Victims are told they have won the Canadian national lottery
A Canadian detective has travelled to Northern Ireland to help in the battle against a million pound lottery scam.
Sergeant Barry Elliot is due to meet Trading Standards officers and consumer advisers in Belfast on Tuesday to offer his experience of tackling Canadian lotttery scams.
Thousands of UK residents have already fallen victim to the fradulent schemes which promise winnings in return for administration or release fees.
Sergeant Elliot will be talking about how close co-operation between the United Kingdom and Canada is helping to tackle the problem.
He will also discuss PhoneBusters - a police scheme set up to target deceptive telemarketing scams.
In Northern Ireland, victims of the Canadian scam have been contacted by telephone or by letter by people claiming to be from lottery organisations.
They are told they have won a significant amount of money - usually around 120,000 to 130,000 Canadian dollars - but that cash advances are needed to pay government taxes before it can be released. No winnings exist.

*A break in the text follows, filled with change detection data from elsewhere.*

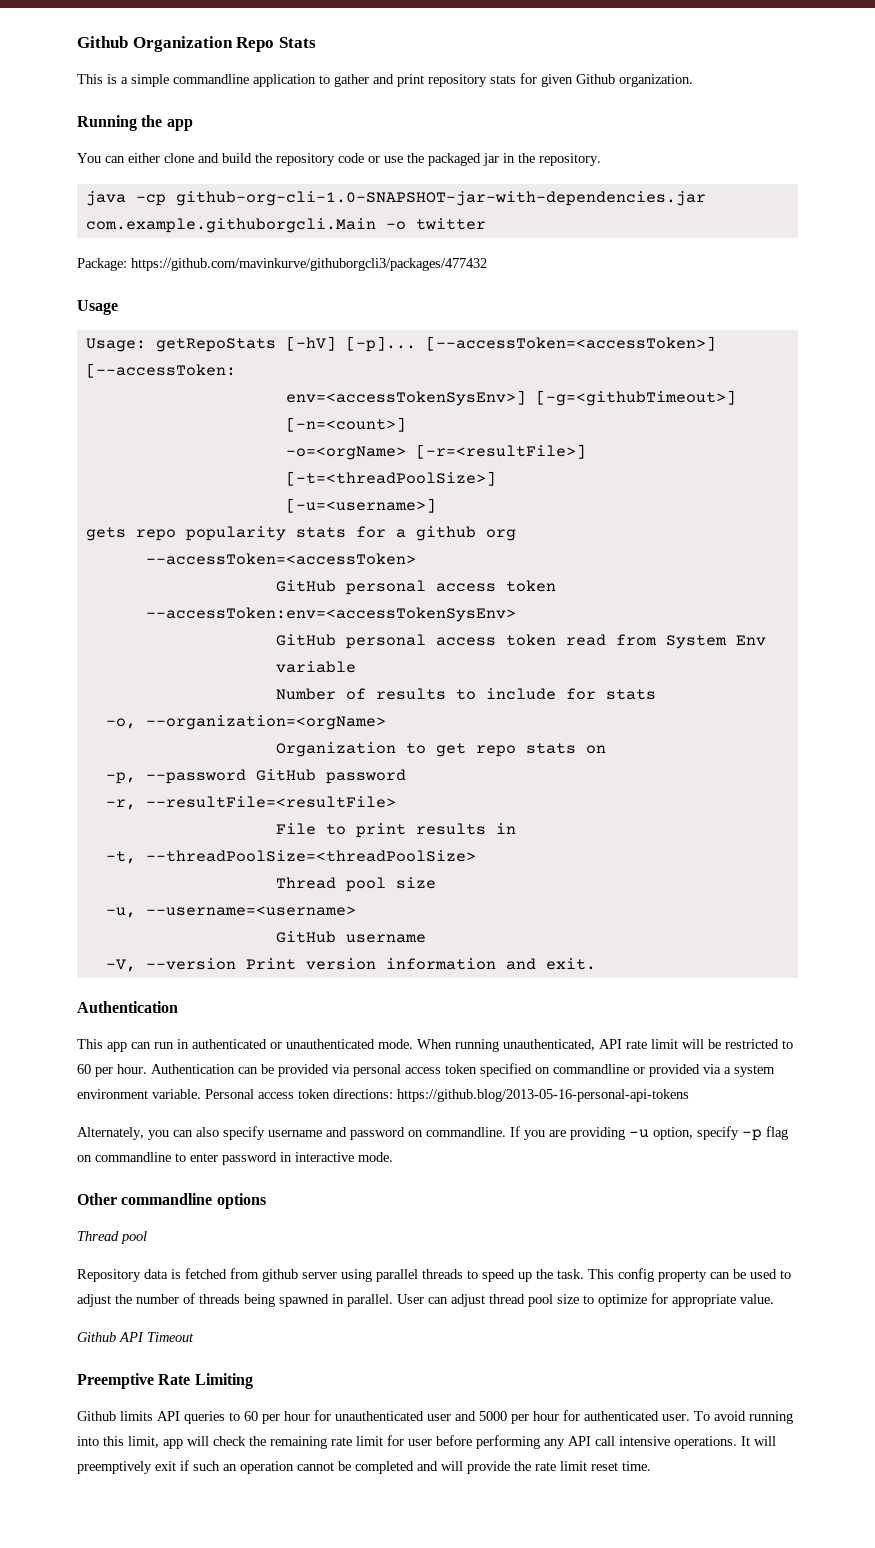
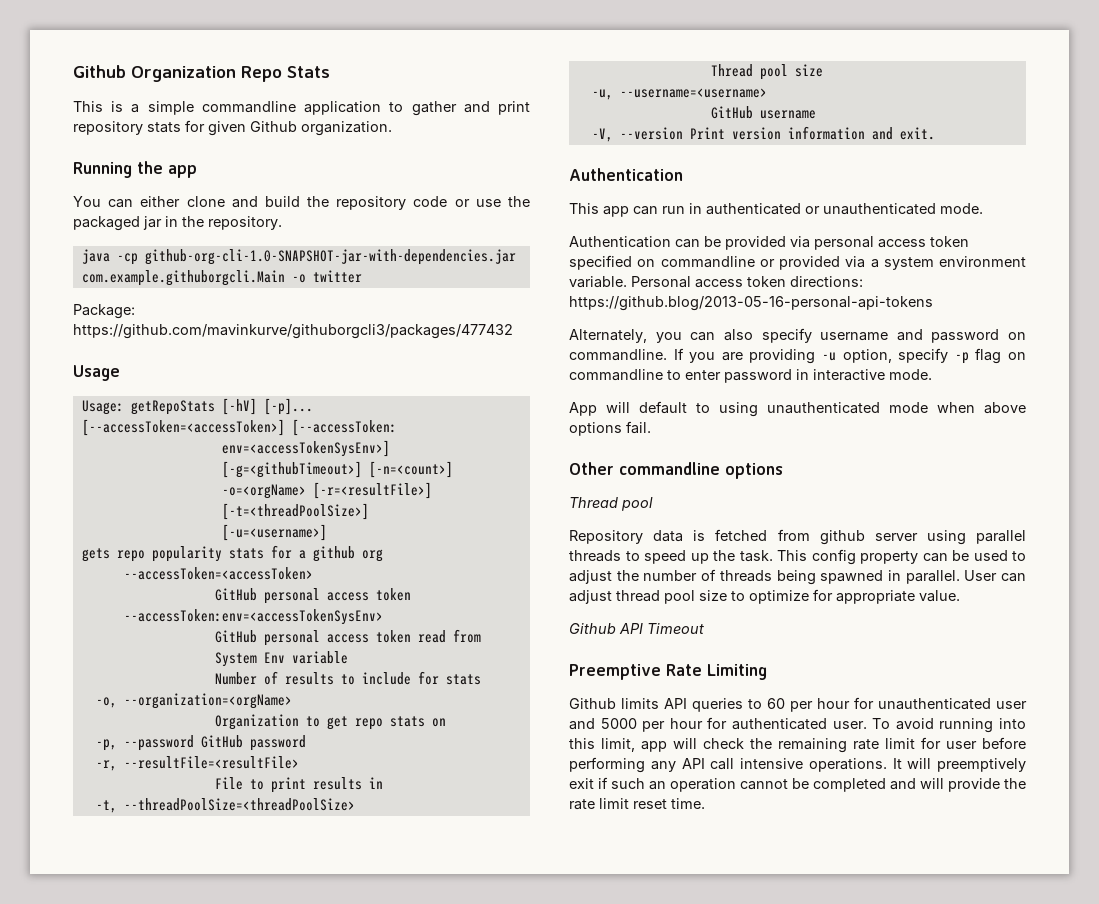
- This app can run in authenticated or unauthenticated mode. When running unauthenticated, API rate limit will be restricted to 60 per hour. Authentication can be provided via personal access token specified on commandline or provided via a system environment variable.
+ This app can run in authenticated or unauthenticated mode.
+ Authentication can be provided via personal access token specified on commandline or provided via a system environment variable.
+ App will default to using unauthenticated mode when above options fail.

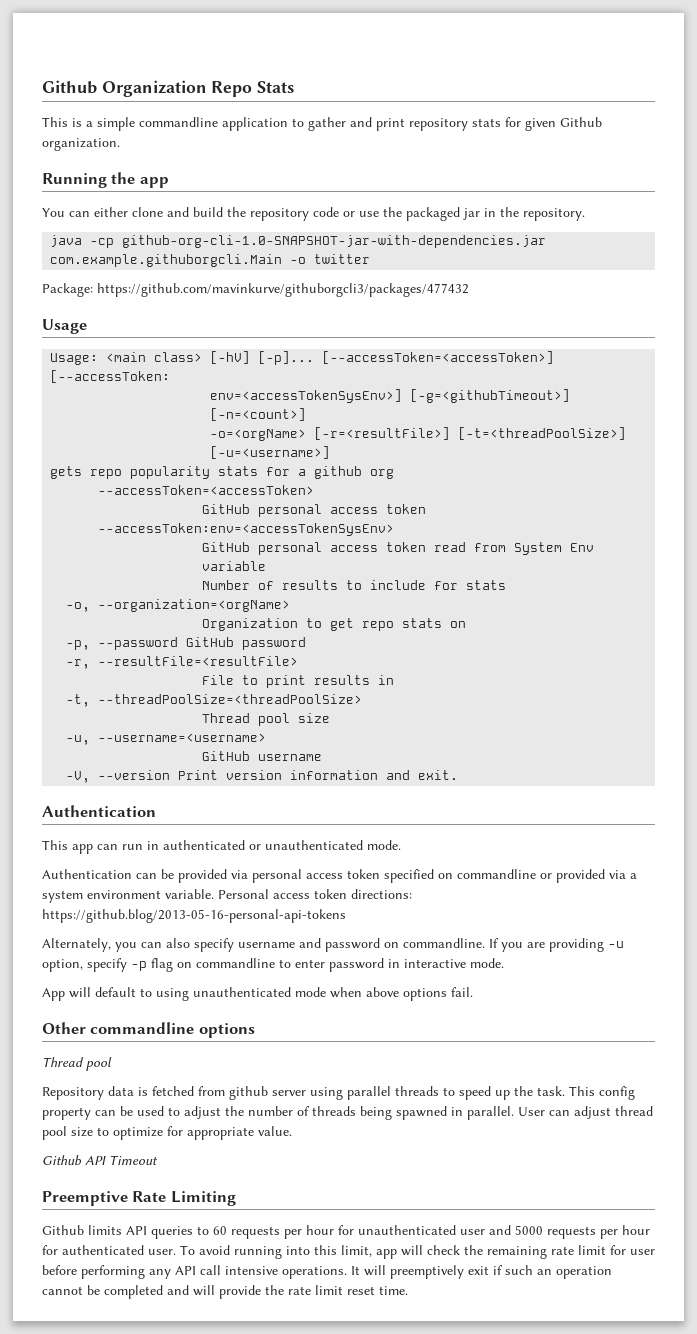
- Usage: getRepoStats [-hV] [-p]...
+ Usage: <main class> [-hV] [-p]...
- Github limits API queries to 60 per hour for unauthenticated user and 5000 per hour for authenticated user.
+ Github limits API queries to 60 requests per hour for unauthenticated user and 5000 requests per hour for authenticated user.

One person from the province is believed to have lost £12,500 over a three-month period.
Police say that more people may have been duped by the fraudsters, but are too embarassed to come forward.
David Livingstone, head of NI's Trading Standards Service, said consumers had been increasingly targeted by these money making scams.
"The challenge for Trading Standards is to warn consumers not to be tempted when one of these 'too good to be true' offers drops through their letter box.
"Our advice is to treat these offers with extreme suspicion and consign this type of correspondence straight to the bin."
Colin Brown, director of co-regulation at the Office of Fair Trading, said millions of pounds had been lost in this scam.
"It is vital that we tackle the problem through continued cooperation and it remains a top priority for all involved in crime enforcement," he said.
"Sergeant Elliot's visit is a key part of that strategy to keep a high profile for the Canadian lottery scam and to share best practice with UK enforcement agencies."